What is being transfigured here is your mind,
And it is difficult and slow to become new
The more faithfully you can endure here
The more refined your heart will become
For your arrival in your new dawn.

                                                                                  John O’Donoghue

I love to look at the ocean, being near water brings joy to my soul. I love that game of standing on the edge of the shore line. Inching yourself closer and closer to get a little bit wet and then running away. That waiting and running, falling and giggling. Pretending you can predict the rhythm and power of the vast water. It is the bread and butter of holidays. If you haven’t played that game and got soaking wet you are doing something wrong.

A few months ago, I sat on a beach, in England and looked at the immensity of the north sea. It wasn’t a particularly bright or sunny day. I had a coat on. I sat and drank an amazing cup of coffee, and ate a delectable brownie. I felt, in a good way, very small, as I looked at the ocean. It contains so much power and rhythm. I looked at the beach and journalled for several hours. The space, distance and disturbance between here, the very real right now of our human experience and the Kingdom of heaven, where the real and the right now, are perfected seemed to grow smaller and smaller. There was something transcendent in the rhythm of the ocean. Knowing the unknown moment exists, when the energy of the tide will shift, and waiting in anticipation for that moment. There is an exquisite anguish in that transitory expectation. It refines away the roots that no longer nourish, and the patterns that now cause harm, and the armour somebody else tried to put on you. It is the moment, where if we can endure faithfully, rather than rushing to fix things, our hearts will be refined in a way that constant activity cannot accomplish.

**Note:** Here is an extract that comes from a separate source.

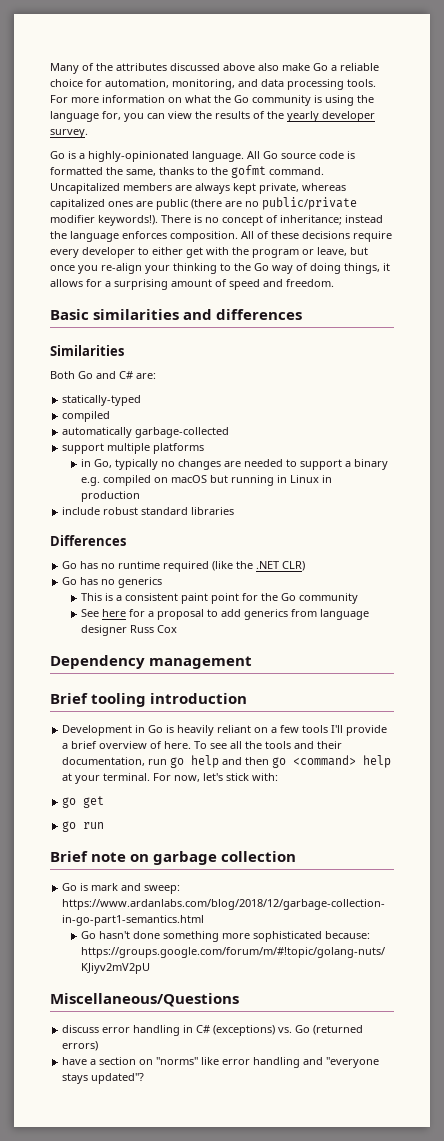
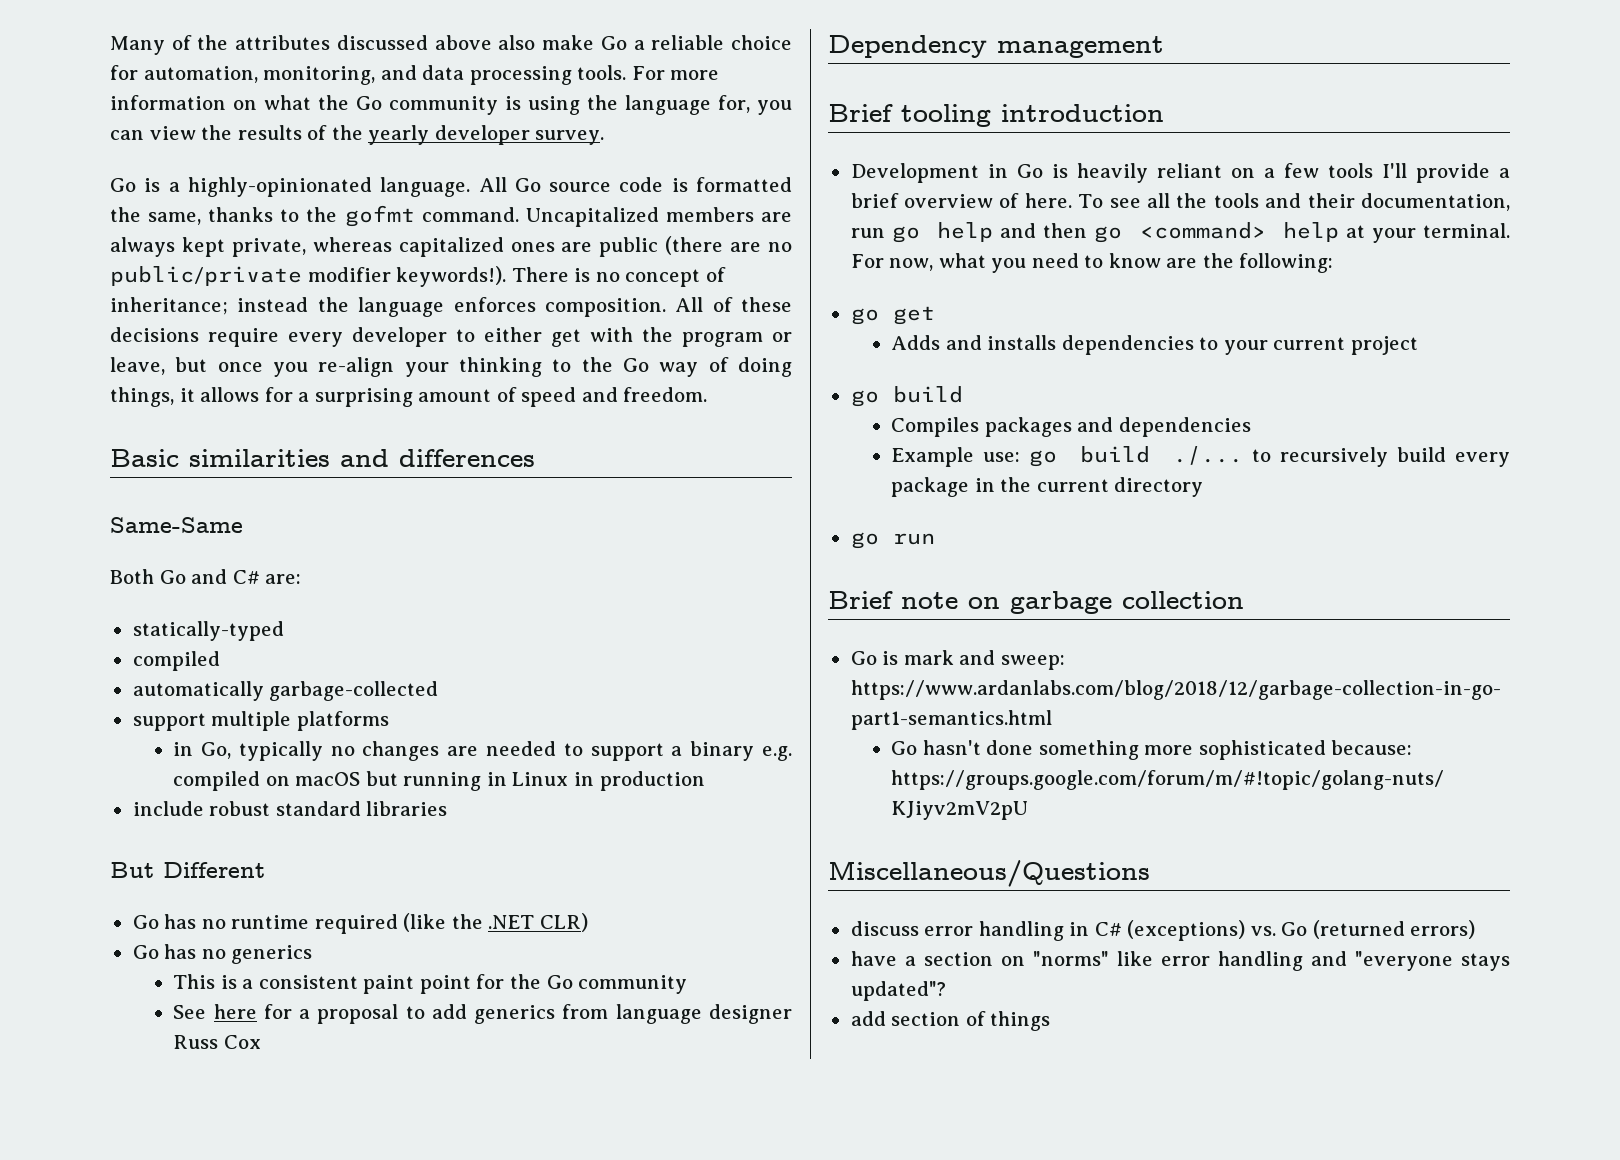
[50,345,124,356] Similarities -> [110,517,243,533] Same-Same
[50,535,126,546] Differences -> [110,862,265,878] But Different
[203,773,279,781] [62,796,105,808] let's stick with: // go get -> [938,253,1334,273] [850,306,935,325] [891,335,1419,355] [850,386,963,407] [891,417,1251,437] [891,446,1510,467] [891,477,1204,497] what you need to know are the following: // go get // Adds and installs dependencies to your current project // go build // Compiles packages and dependencies // Example use: go build ./... to recursively build every package in the current directory
(145, 1078) none -> [850,1011,1051,1031] // add section of things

I have been through some transitions in  my life. Big ones, and small ones and they are never easy. It isn’t easy. The waiting is terrible. The unknown, is challenging, nobody likes a cliffhanger and yet that is what keeps us watching and waiting. I tuned into Lost faithfully every week for seven years, mainly because the cliffhangers, thank you J J Abraham, were enthralling. I have begun to realise that when the bible says our hearts are restless till we find our rest in Him. It’s because He is the only constant. We crawl, walk or run through life along a shoreline of experiences. An invisible sea washes over us. In this constant interim, we call life, with an eye on heaven and our feet in the very real, actual world we find our rest in the one who calls us to walk, as closely as we can to the shoreline of invisibility.

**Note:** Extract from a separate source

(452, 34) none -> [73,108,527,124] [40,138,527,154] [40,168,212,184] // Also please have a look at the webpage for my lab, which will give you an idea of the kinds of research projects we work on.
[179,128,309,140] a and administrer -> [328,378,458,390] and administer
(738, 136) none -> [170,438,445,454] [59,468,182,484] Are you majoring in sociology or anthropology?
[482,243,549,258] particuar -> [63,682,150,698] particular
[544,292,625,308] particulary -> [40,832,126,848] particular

An ache of discomfort grows in the interim, some of the roots we are familiar with no longer nourish. The next moment is what we are waiting for. The next moment comes and then transition follows again.

So the interim, is a place where God dwells, a place where God calls us to dwell also.
We live in a constant interim, a constant understanding of waiting on God, understanding that what our hearts yearn for, more than anything else, is a place we can only glimpse in this life. I have become increasingly comfortable with the mystery of God’s will and at the same time more assured than ever of the goodness of his heart. This tension is the interim where joy and contentment dwell. This causes me to be at peace when relationships hurt, when work has failed and everything seems to be falling apart. One of my favourite poets penned these immortal words and they ring true in this interim

No Coward soul is mine,
No trembler in this world’s storm troubled sphere.
I see heaven’s glories shine
And faith shines equal arming me from fear.

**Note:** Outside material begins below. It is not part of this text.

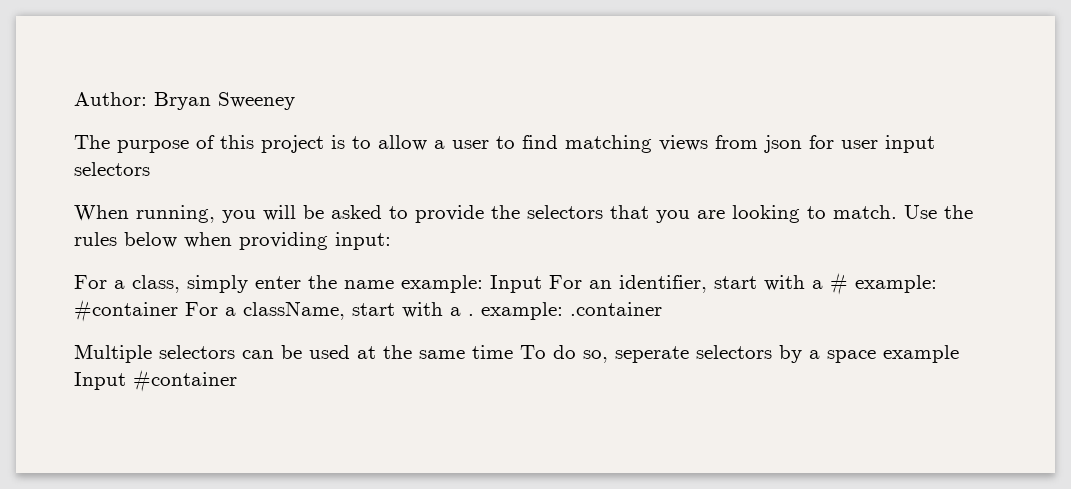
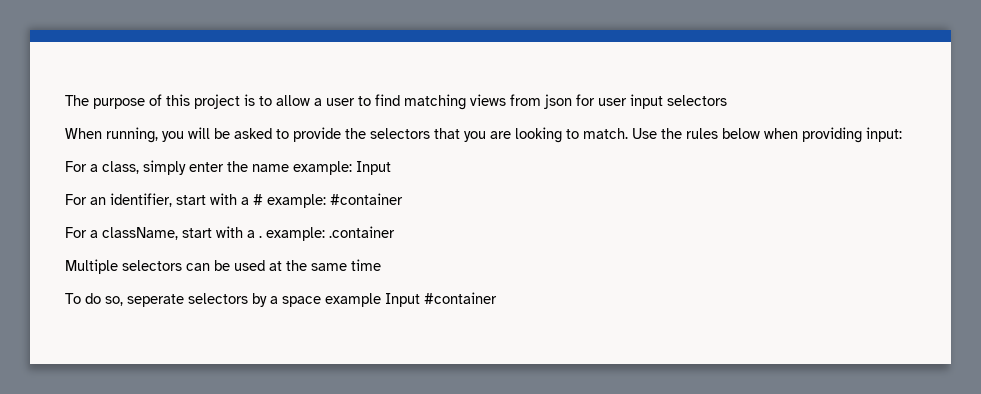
[74,92,295,110] Author: Bryan Sweeney // -> (65, 100) none
(542, 284) none -> (391, 168) //
(178, 310) none -> (403, 199) //
(513, 352) none -> (381, 265) //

There it is, right there! The truth that our world is storm troubled, but the greater reality that the heaven’s shine brighter. Emily Bronte walked along that invisible shoreline and left a trail for me to follow!

The constant interim is the call of the Christian. Abraham lived his entire life in Faith, longing for a building whose architect was God. He completed decades of faithful service in hope for something he would never see. As Christians, we live on the shoreline of the invisible. Knowing that what we see is barely a pin prick in the tapestry of eternity. We are desperate to make our pin prick count. That the shoreline of the invisible might be visible to one who walks behind us.